■ **Task item**:
Write out every entry exactly as it appears, omitting the pictures.
*** The data
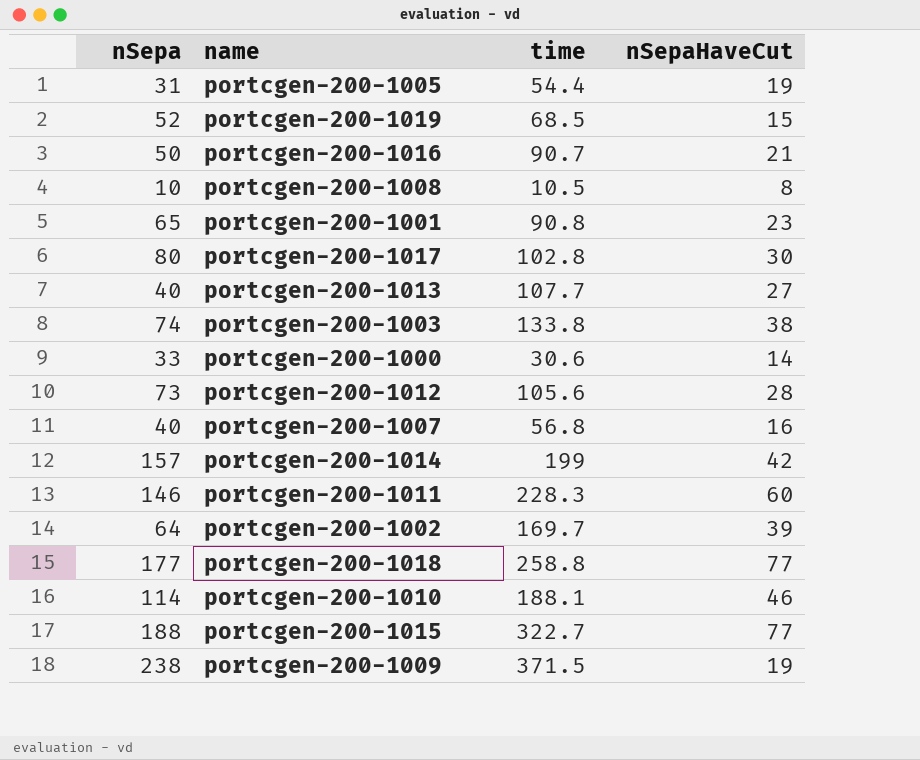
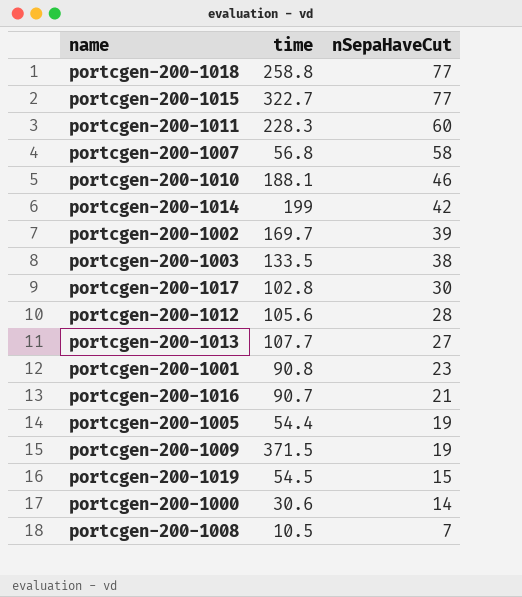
row order: none -> nSepaHaveCut descending
column nSepa | position: 1 -> none
portcgen-200-1007 | nSepaHaveCut: 16 -> 58
portcgen-200-1003 | time: 133.8 -> 133.5
portcgen-200-1019 | time: 68.5 -> 54.5
portcgen-200-1008 | nSepaHaveCut: 8 -> 7

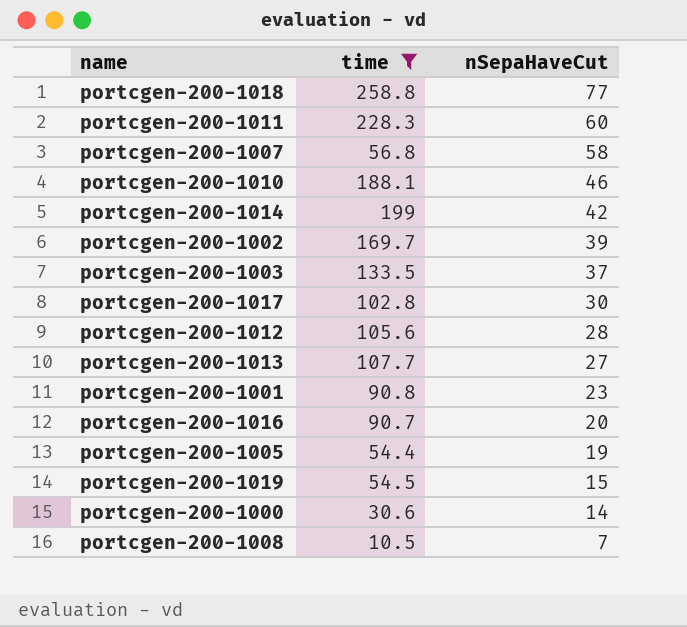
filter: none -> time <= 258.8
portcgen-200-1003 | nSepaHaveCut: 38 -> 37
portcgen-200-1016 | nSepaHaveCut: 21 -> 20

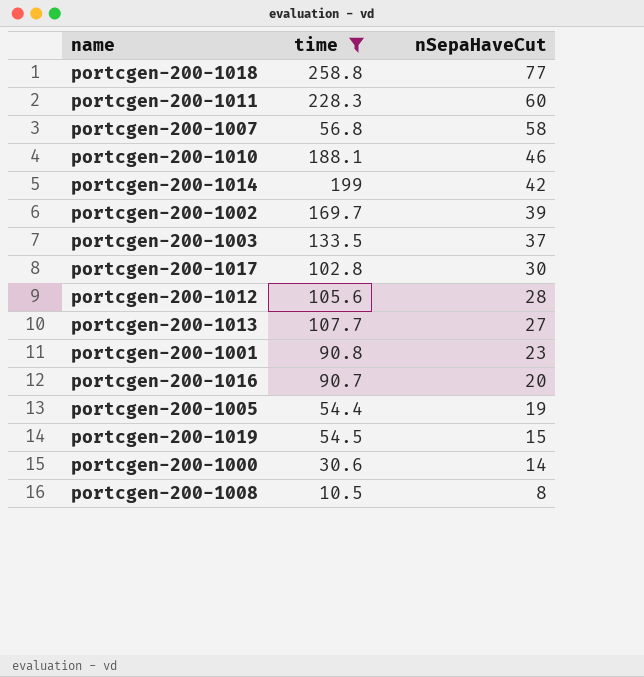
portcgen-200-1008 | nSepaHaveCut: 7 -> 8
******
■ **Answer box**:
row order: none -> nSepaHaveCut descending
column nSepa | position: 1 -> none
portcgen-200-1007 | nSepaHaveCut: 16 -> 58
portcgen-200-1003 | time: 133.8 -> 133.5
portcgen-200-1019 | time: 68.5 -> 54.5
portcgen-200-1008 | nSepaHaveCut: 8 -> 7

filter: none -> time <= 258.8
portcgen-200-1003 | nSepaHaveCut: 38 -> 37
portcgen-200-1016 | nSepaHaveCut: 21 -> 20

portcgen-200-1008 | nSepaHaveCut: 7 -> 8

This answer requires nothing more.